### [Directions for this task]
Copy the listing below letter for letter, passing over each picture.

### [Records to process]

- Opening Delimiter -

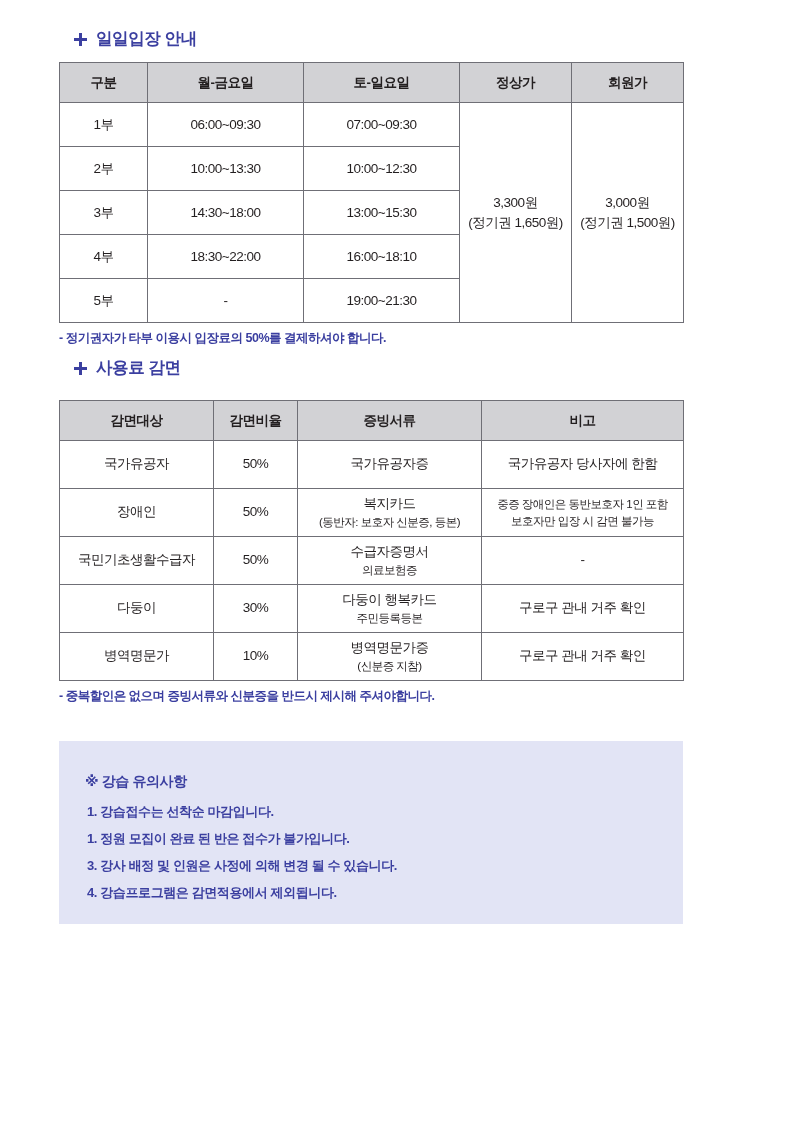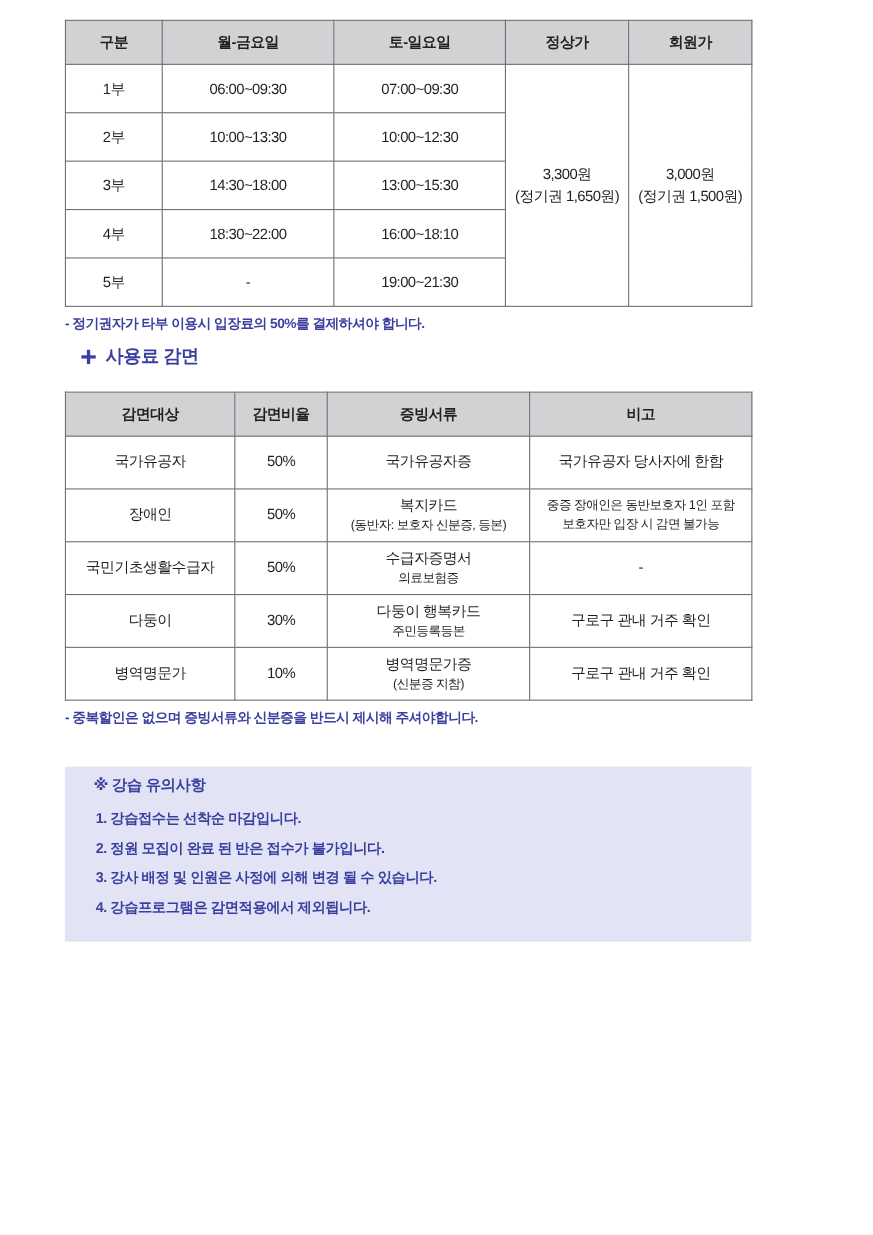--- a/index.html
+++ b/index.html
@@ -137,6 +137,10 @@
 
 <div class="page">
 
+  <div class="section-head">
+    <span class="plus-icon"></span>
+    <span>일일입장 안내</span>
+  </div>
 
   <table class="tbl-daily">
     <colgroup>

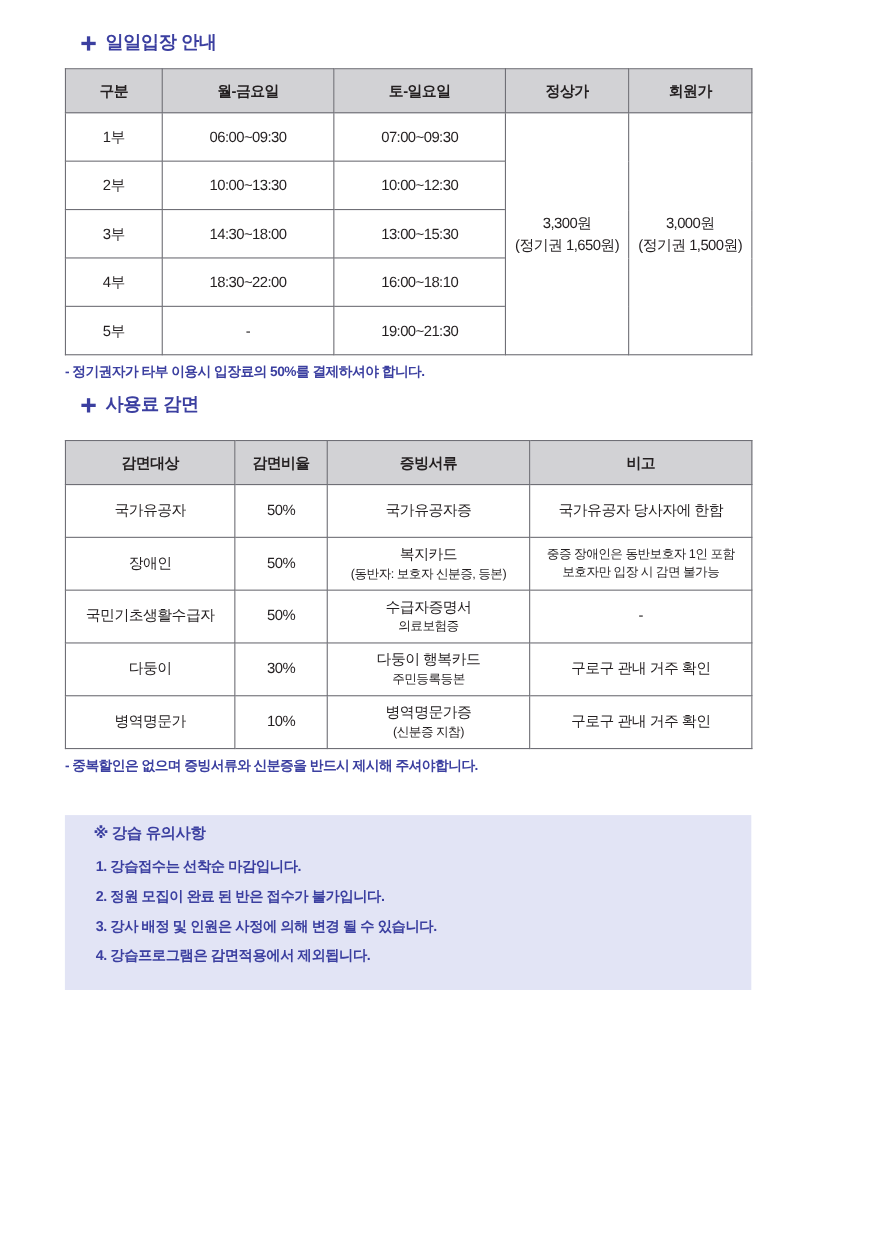--- a/index.html
+++ b/index.html
@@ -115,7 +115,7 @@
     width: 624px;
     box-sizing: border-box;
     background: #e2e4f5;
-    padding: 8px 26px 22px 26px;
+    padding: 32px 26px 22px 26px;
   }
   .notice-title {
     color: #3b3fa0;

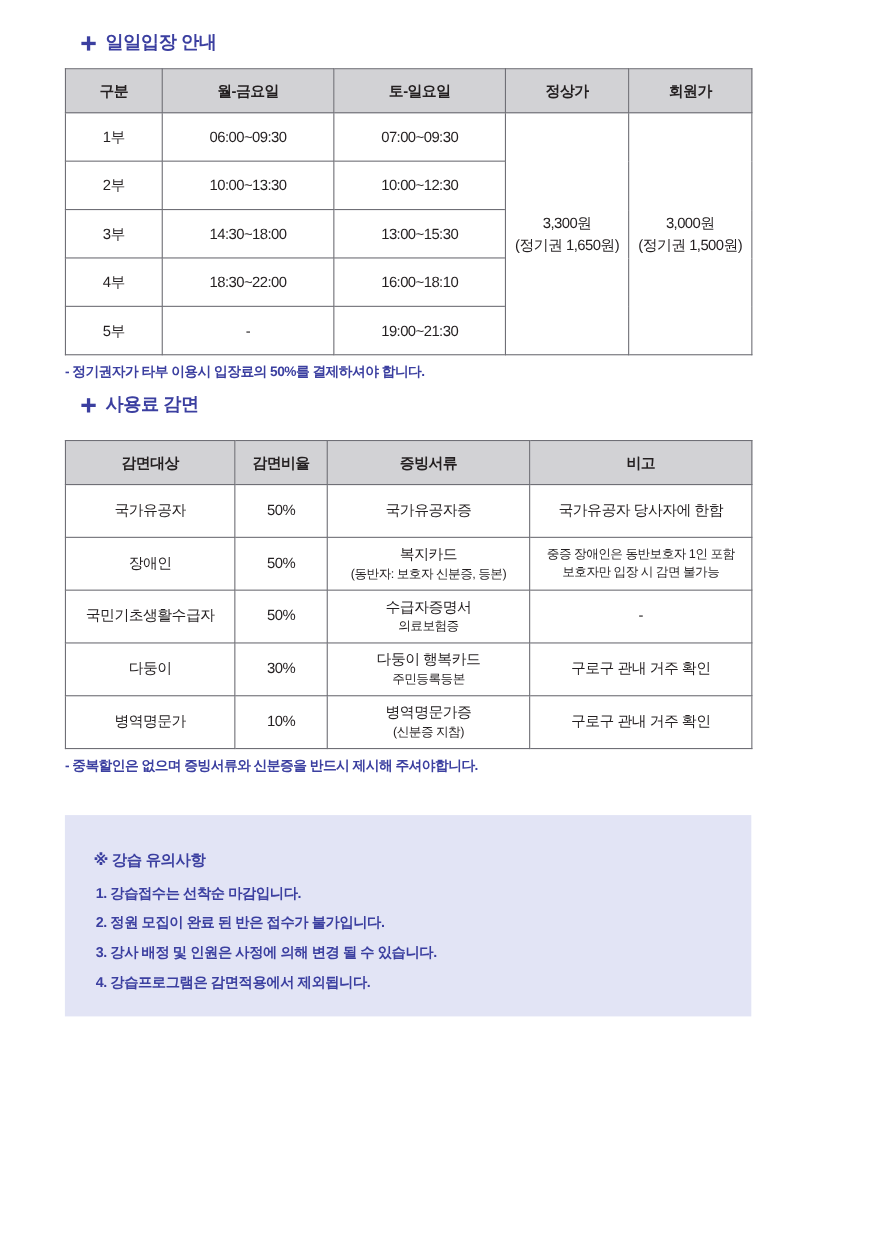--- a/index.html
+++ b/index.html
@@ -282,7 +282,7 @@
   <div class="notice">
     <div class="notice-title">※ 강습 유의사항</div>
     <div class="notice-item">1. 강습접수는 선착순 마감입니다.</div>
-    <div class="notice-item">2. 정원 모집이 완료 된 반은 접수가 불가입니다.</div>
+    <div class="notice-item">1. 정원 모집이 완료 된 반은 접수가 불가입니다.</div>
     <div class="notice-item">3. 강사 배정 및 인원은 사정에 의해 변경 될 수 있습니다.</div>
     <div class="notice-item">4. 강습프로그램은 감면적용에서 제외됩니다.</div>
   </div>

- Closing Delimiter -

### [Result]
--- a/index.html
+++ b/index.html
@@ -137,6 +137,10 @@
 
 <div class="page">
 
+  <div class="section-head">
+    <span class="plus-icon"></span>
+    <span>일일입장 안내</span>
+  </div>
 
   <table class="tbl-daily">
     <colgroup>

--- a/index.html
+++ b/index.html
@@ -115,7 +115,7 @@
     width: 624px;
     box-sizing: border-box;
     background: #e2e4f5;
-    padding: 8px 26px 22px 26px;
+    padding: 32px 26px 22px 26px;
   }
   .notice-title {
     color: #3b3fa0;

--- a/index.html
+++ b/index.html
@@ -282,7 +282,7 @@
   <div class="notice">
     <div class="notice-title">※ 강습 유의사항</div>
     <div class="notice-item">1. 강습접수는 선착순 마감입니다.</div>
-    <div class="notice-item">2. 정원 모집이 완료 된 반은 접수가 불가입니다.</div>
+    <div class="notice-item">1. 정원 모집이 완료 된 반은 접수가 불가입니다.</div>
     <div class="notice-item">3. 강사 배정 및 인원은 사정에 의해 변경 될 수 있습니다.</div>
     <div class="notice-item">4. 강습프로그램은 감면적용에서 제외됩니다.</div>
   </div>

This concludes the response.